---------- Exercise data

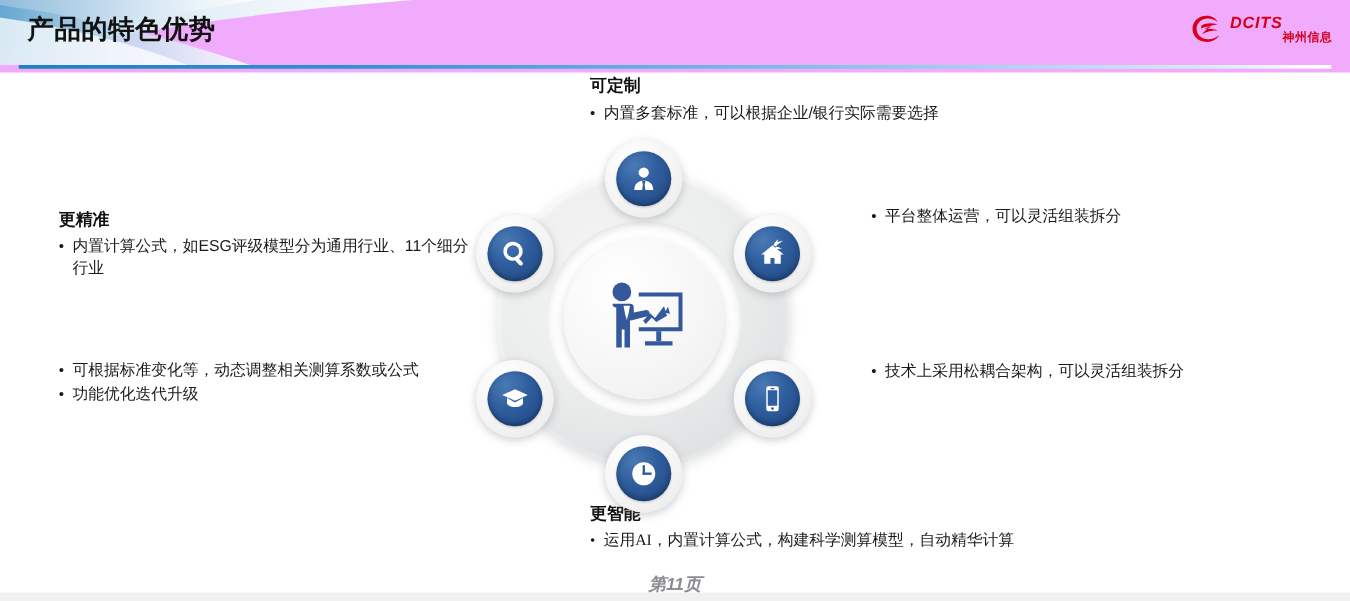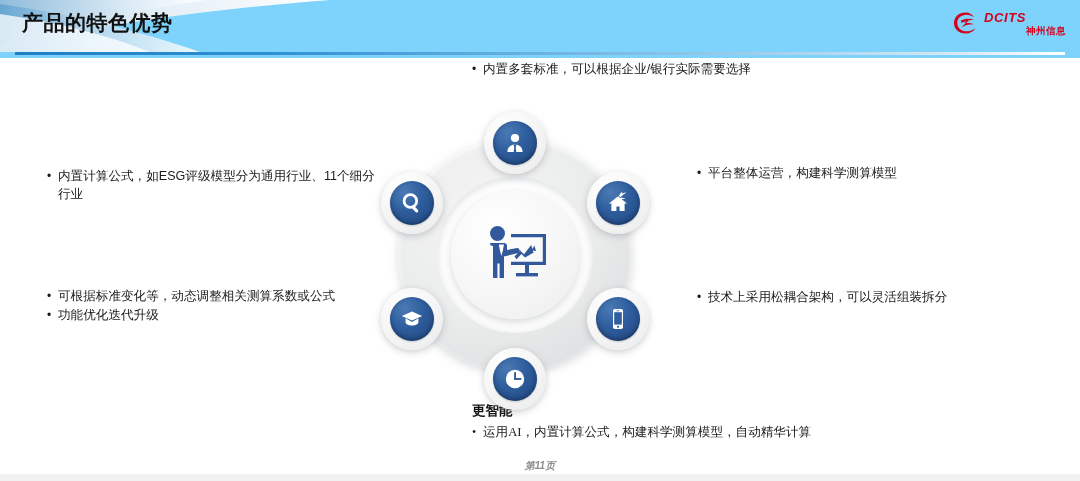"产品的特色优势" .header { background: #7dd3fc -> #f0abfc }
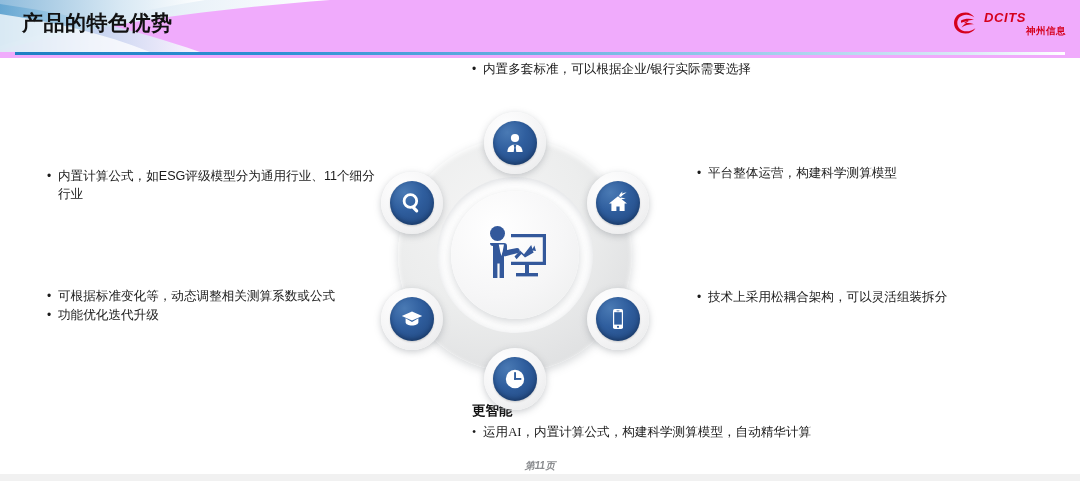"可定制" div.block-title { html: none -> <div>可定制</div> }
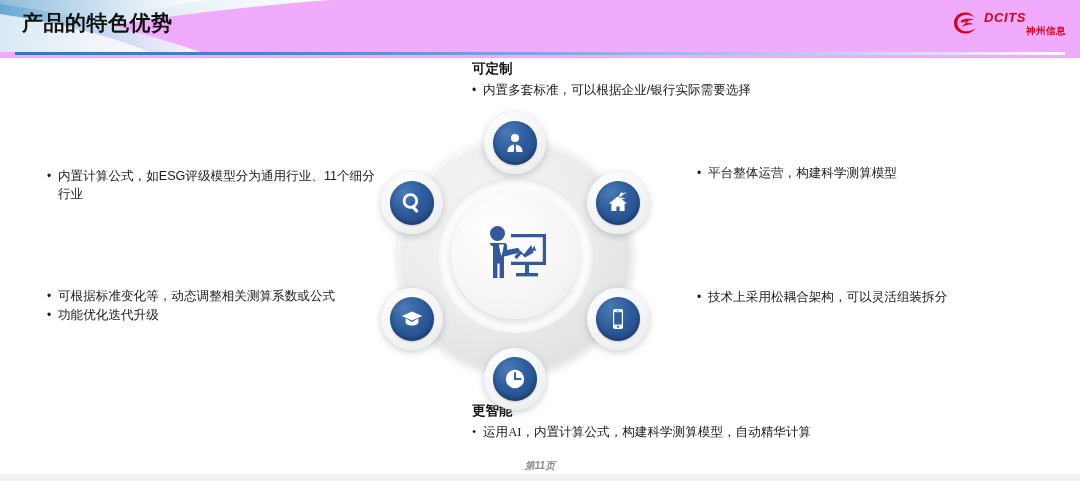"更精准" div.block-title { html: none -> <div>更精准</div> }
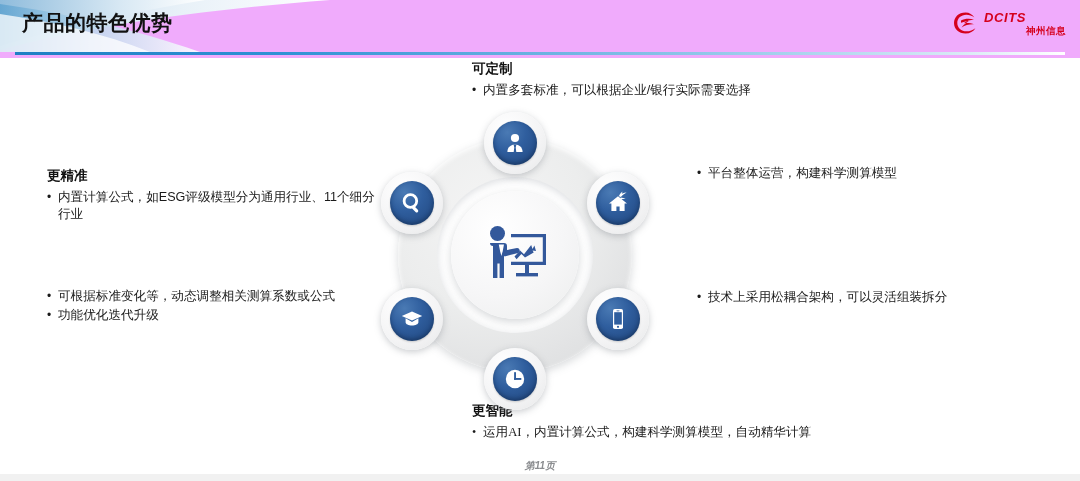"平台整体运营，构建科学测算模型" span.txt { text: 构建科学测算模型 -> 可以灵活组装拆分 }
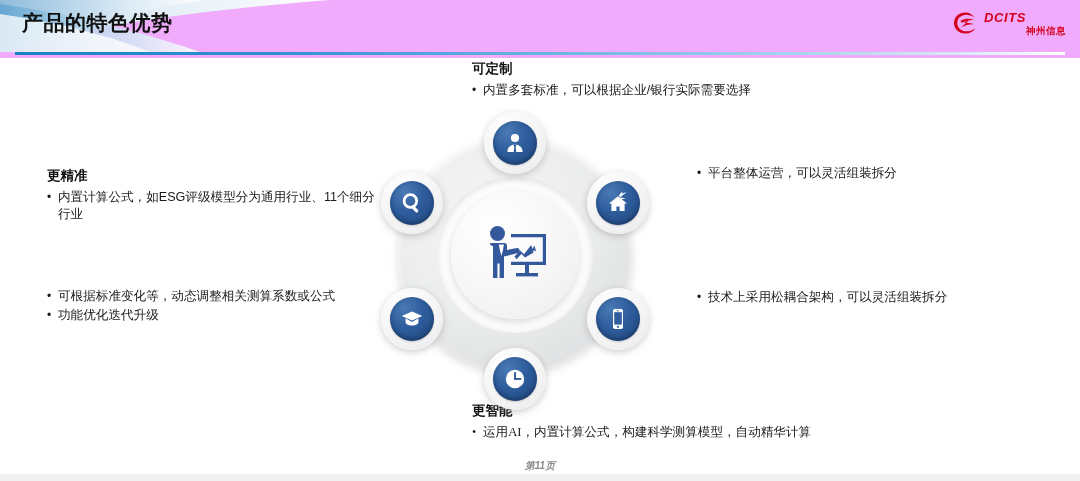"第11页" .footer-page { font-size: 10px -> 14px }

--------------------

=== Instructions to follow ===
Repeat exactly the lines from the one containing "text: 构建科学测算模型 ->" to the last line of the records above, including both, and leave out any pictures.

=== Result of the task ===
"平台整体运营，构建科学测算模型" span.txt { text: 构建科学测算模型 -> 可以灵活组装拆分 }
"第11页" .footer-page { font-size: 10px -> 14px }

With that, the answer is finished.